Once you changed the plugin to the PuTTY plugin, you’ll see much more options – to be more precise: all options which PuTTY is offering can be configured and controlled from within Royal TS. So you can now have all the benefits of bulk-edit, template connections or connection file sharing within a team for PuTTY connections from within Royal TS:

In the Terminal Connection main settings page you can choose to use an existing PuTTY session or you can create your own in Royal TS. All settings, including colors, SSH settings, tunneling, etc. are available and stored in your Royal TS document.

Once you connect to your session, you can make use of key sequence commands or invoke the PuTTY system menu from the Actions ribbon tab. As the screenshot suggests, the PuTTY session can be embedded (tabbed) or external and this can be changed while you’re still connected.

If you’re a fan of PuTTY, take a closer look at our integration into Royal TS and let us know what you think.

Terminal Connection Improvements (Rebex based)

A couple of smaller but useful improvements were made around input handling:

Key sequence direct mode initially enabled: This setting will enable/disable Key Seq. Direct Mode in the Actions ribbon tab. At any time, while connected, you can toggle this option in the Actions tab. If it is enabled, all key sequences will be sent directly to the server without simulating keyboard input. Special characters (like {TAB}) are not supported in this mode and are sent as text. Larger and more complex key sequences might work better this way and isn’t as error prone as simulating keyboard input where you aren’t allowed to interact or move the focus away from the terminal session while the key sequence is active.

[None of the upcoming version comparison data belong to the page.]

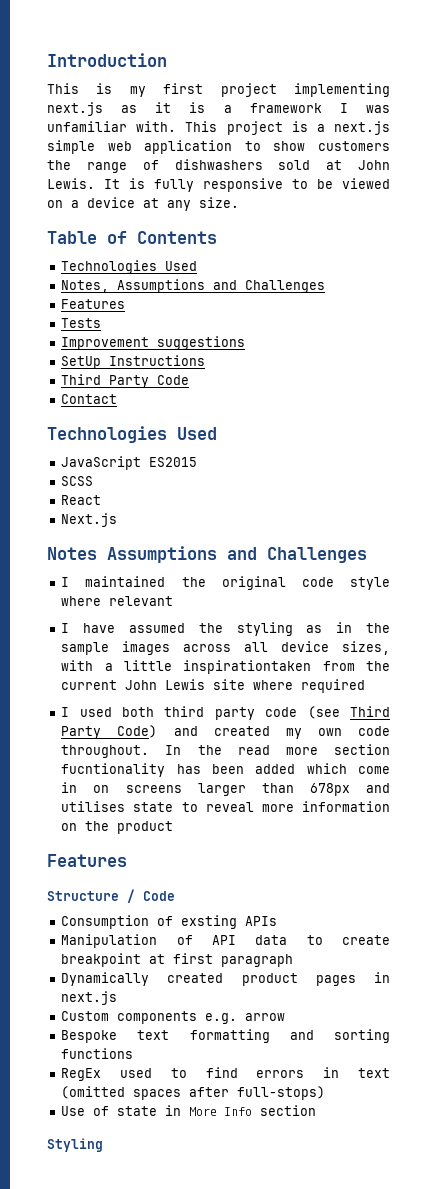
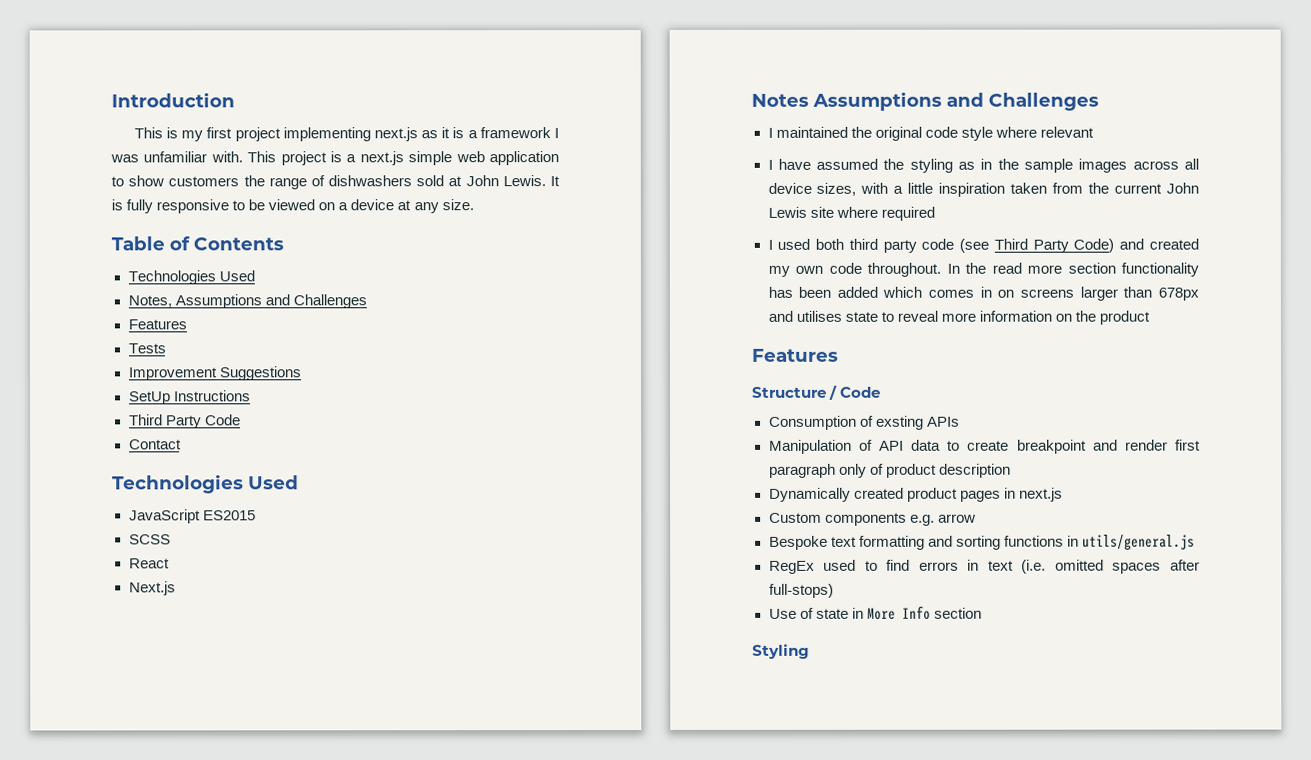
- Improvement suggestions
+ Improvement Suggestions
- I have assumed the styling as in the sample images across all device sizes, with a little inspirationtaken from the current John Lewis site where required
+ I have assumed the styling as in the sample images across all device sizes, with a little inspiration taken from the current John Lewis site where required
- In the read more section fucntionality has been added which come in on screens larger than 678px and utilises state to reveal more information on the product
+ In the read more section functionality has been added which comes in on screens larger than 678px and utilises state to reveal more information on the product
- Manipulation of API data to create breakpoint at first paragraph
+ Manipulation of API data to create breakpoint and render first paragraph only of product description
- Bespoke text formatting and sorting functions
+ Bespoke text formatting and sorting functions in utils/general.js
- RegEx used to find errors in text (omitted spaces after full-stops)
+ RegEx used to find errors in text (i.e. omitted spaces after full-stops)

Character and line paste delay: This setting will enable/disable the paste delay settings in the Actions ribbon tab. As before, you can toggle this option in the Actions tab at any time while you are connected. If you enable paste delay, everything pasted from the clipboard (also key sequences) will be send to the remote server with the configured delay between each character or line.

Scrollback lines limit is now 99999.

The Actions ribbon tab now also offers common selection commands like Select All, Select None and a Copy to Clipboard command.

In addition you can enable Keyboard Scrolling for CTRL + SHIFT – PAGE UP/PAGE DOWN scrolling within the terminal session.

Last but not least, we’ve implemented a basic Find feature which allows you to search for a text within the terminal window (including the scrollback history).